Aim of the task => Set down, exactly as written, the lines from the line holding "音频线 | 品牌及型号: DVON" to the end of the data, inclusive, skipping any pictures.
___ Records to process
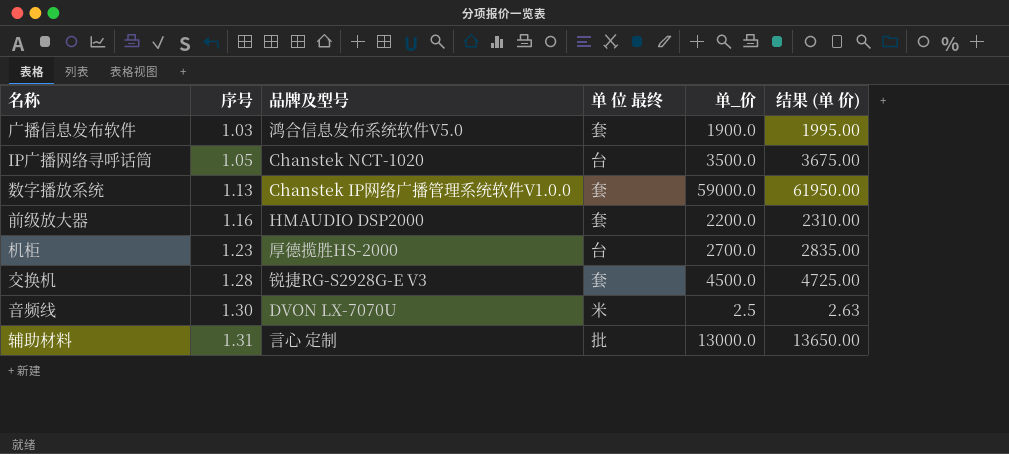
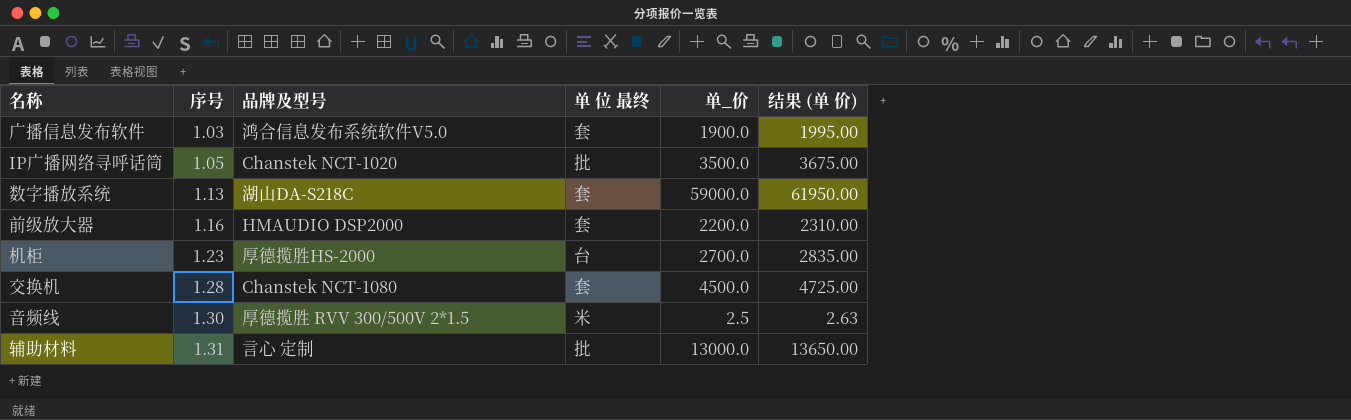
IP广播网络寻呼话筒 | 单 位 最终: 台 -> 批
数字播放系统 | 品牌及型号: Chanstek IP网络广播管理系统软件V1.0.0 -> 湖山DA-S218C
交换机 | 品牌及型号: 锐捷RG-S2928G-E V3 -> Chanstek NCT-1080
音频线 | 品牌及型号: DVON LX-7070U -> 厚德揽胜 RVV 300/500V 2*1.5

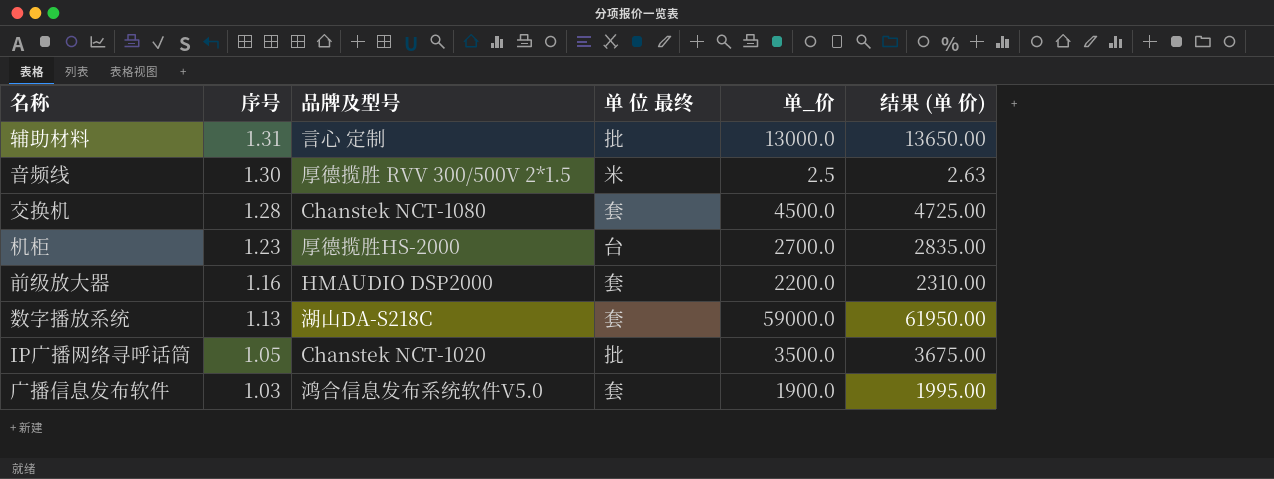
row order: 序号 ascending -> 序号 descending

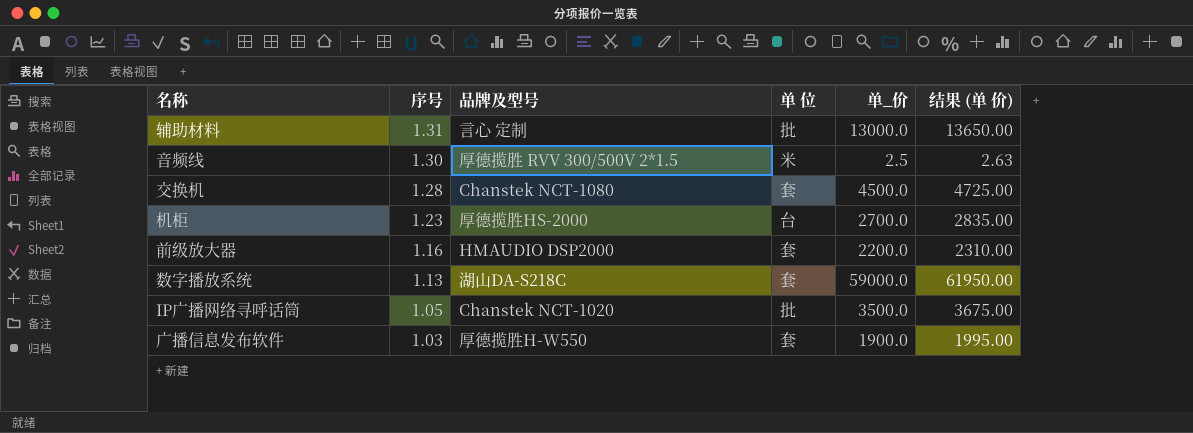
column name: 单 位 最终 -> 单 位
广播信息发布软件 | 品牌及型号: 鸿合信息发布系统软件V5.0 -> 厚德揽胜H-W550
______
Result for this task =>
音频线 | 品牌及型号: DVON LX-7070U -> 厚德揽胜 RVV 300/500V 2*1.5

row order: 序号 ascending -> 序号 descending

column name: 单 位 最终 -> 单 位
广播信息发布软件 | 品牌及型号: 鸿合信息发布系统软件V5.0 -> 厚德揽胜H-W550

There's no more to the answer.